Problem statement >>
Below are lines of data; restate word for word those running from the line containing "exploratory and hypothesis-generating." to the line containing "NOTE9: If the", inclusive, and no others.

━━━ Records to process ━━━

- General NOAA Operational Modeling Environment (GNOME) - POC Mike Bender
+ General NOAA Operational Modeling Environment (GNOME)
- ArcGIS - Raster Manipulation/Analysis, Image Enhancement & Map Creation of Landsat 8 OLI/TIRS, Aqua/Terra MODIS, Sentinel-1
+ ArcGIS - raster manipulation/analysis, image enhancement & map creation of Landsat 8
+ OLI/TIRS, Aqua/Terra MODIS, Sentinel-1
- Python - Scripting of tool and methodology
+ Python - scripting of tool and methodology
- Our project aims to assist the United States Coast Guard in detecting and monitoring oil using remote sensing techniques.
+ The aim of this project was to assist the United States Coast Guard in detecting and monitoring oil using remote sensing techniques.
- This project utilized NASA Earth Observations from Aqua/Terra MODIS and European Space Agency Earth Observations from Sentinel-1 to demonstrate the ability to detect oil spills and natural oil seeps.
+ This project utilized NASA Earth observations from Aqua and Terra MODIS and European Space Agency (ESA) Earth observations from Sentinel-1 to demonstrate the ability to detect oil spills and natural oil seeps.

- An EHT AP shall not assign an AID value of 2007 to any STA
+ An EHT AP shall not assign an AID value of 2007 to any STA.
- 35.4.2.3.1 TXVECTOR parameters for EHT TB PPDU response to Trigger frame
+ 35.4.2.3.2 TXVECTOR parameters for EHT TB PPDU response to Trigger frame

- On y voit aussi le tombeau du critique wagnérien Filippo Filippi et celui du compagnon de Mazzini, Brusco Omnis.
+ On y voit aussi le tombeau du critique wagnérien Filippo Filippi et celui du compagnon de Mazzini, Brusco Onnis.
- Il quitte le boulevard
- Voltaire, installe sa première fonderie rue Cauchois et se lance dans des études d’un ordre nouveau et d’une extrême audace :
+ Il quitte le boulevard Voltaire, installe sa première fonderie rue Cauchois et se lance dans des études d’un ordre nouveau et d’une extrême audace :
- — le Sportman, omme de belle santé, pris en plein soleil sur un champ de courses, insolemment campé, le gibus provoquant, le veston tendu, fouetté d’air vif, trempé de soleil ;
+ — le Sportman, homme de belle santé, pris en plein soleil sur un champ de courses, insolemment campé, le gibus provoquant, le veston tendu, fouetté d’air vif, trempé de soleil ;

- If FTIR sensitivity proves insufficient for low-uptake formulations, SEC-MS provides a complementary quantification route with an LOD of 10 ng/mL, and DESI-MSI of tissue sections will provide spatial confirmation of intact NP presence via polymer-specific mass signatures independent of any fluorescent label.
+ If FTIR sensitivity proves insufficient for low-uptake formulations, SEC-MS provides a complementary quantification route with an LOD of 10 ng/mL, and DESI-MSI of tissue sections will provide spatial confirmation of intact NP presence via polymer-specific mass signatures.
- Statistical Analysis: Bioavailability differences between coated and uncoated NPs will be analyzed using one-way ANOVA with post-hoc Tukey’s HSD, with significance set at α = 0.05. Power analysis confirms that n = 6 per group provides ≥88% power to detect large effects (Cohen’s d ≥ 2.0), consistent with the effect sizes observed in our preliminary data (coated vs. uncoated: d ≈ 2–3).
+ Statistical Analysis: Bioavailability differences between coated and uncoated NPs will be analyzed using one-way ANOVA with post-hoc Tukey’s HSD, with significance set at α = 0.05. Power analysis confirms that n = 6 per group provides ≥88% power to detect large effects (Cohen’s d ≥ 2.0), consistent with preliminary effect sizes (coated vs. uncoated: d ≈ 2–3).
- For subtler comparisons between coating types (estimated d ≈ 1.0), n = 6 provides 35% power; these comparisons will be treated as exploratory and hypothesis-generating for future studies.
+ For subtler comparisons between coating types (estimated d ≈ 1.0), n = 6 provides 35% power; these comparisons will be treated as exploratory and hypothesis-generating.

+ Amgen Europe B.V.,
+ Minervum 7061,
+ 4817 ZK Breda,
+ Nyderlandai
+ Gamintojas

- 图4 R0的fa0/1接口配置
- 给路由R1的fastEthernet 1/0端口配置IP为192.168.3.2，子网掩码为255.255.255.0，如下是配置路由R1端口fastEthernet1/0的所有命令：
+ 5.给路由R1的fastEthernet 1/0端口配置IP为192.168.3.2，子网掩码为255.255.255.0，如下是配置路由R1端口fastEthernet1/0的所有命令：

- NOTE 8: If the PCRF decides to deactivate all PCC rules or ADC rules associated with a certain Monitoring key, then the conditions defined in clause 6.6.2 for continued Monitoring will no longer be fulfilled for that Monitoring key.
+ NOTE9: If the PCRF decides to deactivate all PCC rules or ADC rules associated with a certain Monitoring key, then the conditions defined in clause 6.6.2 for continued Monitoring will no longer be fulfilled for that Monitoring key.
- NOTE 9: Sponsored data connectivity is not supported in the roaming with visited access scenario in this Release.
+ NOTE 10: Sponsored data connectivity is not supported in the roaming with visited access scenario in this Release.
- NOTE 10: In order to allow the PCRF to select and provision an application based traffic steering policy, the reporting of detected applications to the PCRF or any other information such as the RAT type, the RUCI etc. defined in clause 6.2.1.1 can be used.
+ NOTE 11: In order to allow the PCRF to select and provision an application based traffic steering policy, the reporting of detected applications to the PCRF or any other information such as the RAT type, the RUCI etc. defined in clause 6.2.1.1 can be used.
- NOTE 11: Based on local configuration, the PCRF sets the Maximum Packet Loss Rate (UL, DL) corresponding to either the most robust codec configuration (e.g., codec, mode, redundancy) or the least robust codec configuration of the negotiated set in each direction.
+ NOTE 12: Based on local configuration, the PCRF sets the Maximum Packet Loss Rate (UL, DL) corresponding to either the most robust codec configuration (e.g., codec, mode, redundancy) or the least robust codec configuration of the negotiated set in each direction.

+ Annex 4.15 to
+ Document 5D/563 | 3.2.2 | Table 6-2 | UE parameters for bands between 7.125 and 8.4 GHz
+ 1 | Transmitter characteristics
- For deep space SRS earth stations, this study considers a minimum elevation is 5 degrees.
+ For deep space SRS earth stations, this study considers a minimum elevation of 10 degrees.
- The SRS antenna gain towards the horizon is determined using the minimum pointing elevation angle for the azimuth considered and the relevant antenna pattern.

━━━

Response for this exercise >>
+ For subtler comparisons between coating types (estimated d ≈ 1.0), n = 6 provides 35% power; these comparisons will be treated as exploratory and hypothesis-generating.

+ Amgen Europe B.V.,
+ Minervum 7061,
+ 4817 ZK Breda,
+ Nyderlandai
+ Gamintojas

- 图4 R0的fa0/1接口配置
- 给路由R1的fastEthernet 1/0端口配置IP为192.168.3.2，子网掩码为255.255.255.0，如下是配置路由R1端口fastEthernet1/0的所有命令：
+ 5.给路由R1的fastEthernet 1/0端口配置IP为192.168.3.2，子网掩码为255.255.255.0，如下是配置路由R1端口fastEthernet1/0的所有命令：

- NOTE 8: If the PCRF decides to deactivate all PCC rules or ADC rules associated with a certain Monitoring key, then the conditions defined in clause 6.6.2 for continued Monitoring will no longer be fulfilled for that Monitoring key.
+ NOTE9: If the PCRF decides to deactivate all PCC rules or ADC rules associated with a certain Monitoring key, then the conditions defined in clause 6.6.2 for continued Monitoring will no longer be fulfilled for that Monitoring key.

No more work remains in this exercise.